Add one line for every floor of your elevator trip, and follow the interest of the person you’re talking to — give them room to express what gets them excited (watch their response), guide them back to your core message, and build your engagement on the positive reinforcement you get, tailoring your message selection to their background/interest:
- It’s condos with community: about 20 to 30 homes on average, clustered together
- We all have our own private homes, with a large shared area — a common house
- We all have our own kitchens, but we do meals together a few times a week
- I know my neighbors, we run the community by consensus
- We’re basically recreating an old-fashioned village, overcoming the isolation of the last half century
- Some are individual homes, some townhouses, some condos [include your own project design/vision and experience here]. In general we live in smaller spaces because of our shared space and resources
- It’s a national movement, with 116 cohousing neighborhoods established over the last two decades, with a similar number under development
- We start green and get greener — way more than just the “sticks and bricks” of green building, studies show: car-sharing, composting, saving energy way more than the average American
- It’s intergenerational and very popular with parents, but we’ve got a lot of interest from boomers in senior cohousing, specifically designed to support the aging process and help them maintain their independence and stay out of nursing homes
- It’s great for activists — I can host a meeting in the Common House, without even cleaning house.
- I learn a lot from my neighbors and do things with them
- Legally it’s a condominium, so we don’t have a guru, we all have our own incomes, our own mortgages, and there’s no wife-swapping [you can apologize here if they look disappointed]
- We get professional help with decision-making and conflict prevention and resolution, so we look for mutually optimal solutions.
- It’s the fastest-growing sector of the Intentional Communities movement, because we partner with professional developers and leverage the system, so the banks will finance it and cities/counties will approve it
- It comes from Denmark, and was brought over to the U.S. by two architects [at this point if someone’s very engaged, I pull out the green-cover book]
- We’re having a meeting/orientation/tour/common meal next ___ (or every ___), [hand them your postcard-sized or tri-fold simple flyer] would you like to come learn more and see it for yourself?
If you’d like more guidance (I have an informal flowchart organizing extended talking points/common confusions&misconceptions/engagement opportunities around each of these key points), I’d be happy to provide some Cohousing Coaching around effectively delivering this message, via conference call, if your or other cohousers are interested. There also may be ways to make your website more effective at building awareness and engagement, helping build the pool of your future neighbors. Let me know!
Raines Cohen, Cohousing Coach
Regional Organizer, East Bay Cohousing
Author of Aging in Community, We Can do It Better Together
Jerry lived on Doyle Street in Emeryville, CA, in the late 1980’s, when a cohousing group proposed creating a community next door. He was initially concerned about traffic, shadows, construction noise, and other impacts, so he joined neighbors in opposing the project before the Planning Commission, calling for a smaller project at a lower density with fewer units that the group members, as self-developers, could not afford. The City Council approved the project, and based on his experience with his new neighbors after it was built, he reconsidered his views on development. Hear him tell his story here.

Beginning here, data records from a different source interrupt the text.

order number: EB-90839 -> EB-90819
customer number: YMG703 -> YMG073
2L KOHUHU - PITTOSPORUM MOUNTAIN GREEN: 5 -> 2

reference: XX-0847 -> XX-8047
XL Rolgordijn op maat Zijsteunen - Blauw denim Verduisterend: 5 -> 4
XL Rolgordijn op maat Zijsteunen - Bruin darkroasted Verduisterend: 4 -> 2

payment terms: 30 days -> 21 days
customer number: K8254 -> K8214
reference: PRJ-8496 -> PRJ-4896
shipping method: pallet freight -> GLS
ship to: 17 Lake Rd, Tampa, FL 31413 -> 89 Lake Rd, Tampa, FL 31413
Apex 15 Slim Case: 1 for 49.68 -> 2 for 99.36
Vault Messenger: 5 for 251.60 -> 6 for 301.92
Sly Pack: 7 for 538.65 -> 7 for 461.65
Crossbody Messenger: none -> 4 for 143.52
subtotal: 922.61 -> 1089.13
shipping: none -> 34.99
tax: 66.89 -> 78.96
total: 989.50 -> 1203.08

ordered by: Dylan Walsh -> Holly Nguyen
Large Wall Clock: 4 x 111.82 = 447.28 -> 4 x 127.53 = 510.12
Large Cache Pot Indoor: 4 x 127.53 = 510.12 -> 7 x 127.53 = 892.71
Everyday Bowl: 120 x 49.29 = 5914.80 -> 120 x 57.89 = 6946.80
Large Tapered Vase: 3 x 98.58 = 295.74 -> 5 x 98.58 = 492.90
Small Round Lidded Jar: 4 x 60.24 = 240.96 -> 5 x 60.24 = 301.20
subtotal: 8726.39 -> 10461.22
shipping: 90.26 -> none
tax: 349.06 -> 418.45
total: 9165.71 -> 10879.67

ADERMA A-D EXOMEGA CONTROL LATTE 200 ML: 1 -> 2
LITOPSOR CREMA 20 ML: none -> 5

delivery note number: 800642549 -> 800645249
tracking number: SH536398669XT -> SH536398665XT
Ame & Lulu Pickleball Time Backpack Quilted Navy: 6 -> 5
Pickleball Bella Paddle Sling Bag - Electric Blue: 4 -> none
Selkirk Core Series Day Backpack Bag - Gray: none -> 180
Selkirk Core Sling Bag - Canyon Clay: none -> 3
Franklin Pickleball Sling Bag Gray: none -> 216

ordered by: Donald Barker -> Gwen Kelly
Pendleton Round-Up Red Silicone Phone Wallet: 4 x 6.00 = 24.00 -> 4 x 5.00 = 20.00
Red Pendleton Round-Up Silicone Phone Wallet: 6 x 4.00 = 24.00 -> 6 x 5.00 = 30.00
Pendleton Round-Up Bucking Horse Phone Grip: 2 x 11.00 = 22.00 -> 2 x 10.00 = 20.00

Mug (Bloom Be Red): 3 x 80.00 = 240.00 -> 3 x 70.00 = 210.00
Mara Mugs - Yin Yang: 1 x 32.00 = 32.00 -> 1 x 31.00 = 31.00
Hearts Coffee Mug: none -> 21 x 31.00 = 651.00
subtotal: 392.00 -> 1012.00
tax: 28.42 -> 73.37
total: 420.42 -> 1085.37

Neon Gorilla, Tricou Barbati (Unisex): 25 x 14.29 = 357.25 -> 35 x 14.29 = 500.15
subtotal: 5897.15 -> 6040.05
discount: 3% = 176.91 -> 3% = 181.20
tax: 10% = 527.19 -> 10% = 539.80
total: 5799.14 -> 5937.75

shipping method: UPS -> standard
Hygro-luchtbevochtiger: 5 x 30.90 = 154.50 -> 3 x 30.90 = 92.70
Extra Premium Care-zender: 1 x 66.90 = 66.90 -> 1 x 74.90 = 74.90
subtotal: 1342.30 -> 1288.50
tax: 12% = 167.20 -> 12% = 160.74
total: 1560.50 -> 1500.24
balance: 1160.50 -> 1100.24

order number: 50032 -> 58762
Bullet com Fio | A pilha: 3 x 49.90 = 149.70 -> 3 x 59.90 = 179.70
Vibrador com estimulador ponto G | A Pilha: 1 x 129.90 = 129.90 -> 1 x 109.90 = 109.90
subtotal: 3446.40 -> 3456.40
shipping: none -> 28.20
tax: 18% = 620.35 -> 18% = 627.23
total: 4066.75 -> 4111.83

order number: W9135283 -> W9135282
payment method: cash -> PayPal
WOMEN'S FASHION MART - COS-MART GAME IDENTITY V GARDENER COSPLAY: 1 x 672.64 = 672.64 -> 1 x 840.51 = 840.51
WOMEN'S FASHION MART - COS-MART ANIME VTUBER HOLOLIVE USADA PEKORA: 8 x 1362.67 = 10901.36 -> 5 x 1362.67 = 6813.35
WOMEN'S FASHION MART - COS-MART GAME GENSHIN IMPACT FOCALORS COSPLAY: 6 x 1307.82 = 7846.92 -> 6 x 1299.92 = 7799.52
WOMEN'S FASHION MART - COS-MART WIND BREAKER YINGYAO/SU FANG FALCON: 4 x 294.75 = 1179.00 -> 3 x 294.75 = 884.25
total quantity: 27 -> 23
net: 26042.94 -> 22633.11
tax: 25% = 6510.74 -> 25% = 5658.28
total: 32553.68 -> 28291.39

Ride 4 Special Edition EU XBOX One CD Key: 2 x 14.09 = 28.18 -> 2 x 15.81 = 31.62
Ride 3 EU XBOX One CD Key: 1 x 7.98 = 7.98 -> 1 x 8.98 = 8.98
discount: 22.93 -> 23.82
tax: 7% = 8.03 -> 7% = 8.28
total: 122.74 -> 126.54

The cohousing concept reflects the balance of community and privacy where you know all your neighbors before you move in. View the video.
For a quick general overview of where cohousing came from and where it can go, check out this video interview of Kathryn McCamant, one the pioneers of cohousing in the US and coauthor of CoHousing: A Contemporary Approach To Housing Ourselves.
Kathryn McCamant and coauthor Charles Durrett founded The Cohousing Company, a full-service architectural firm based in Nevada City and Berkeley, CA.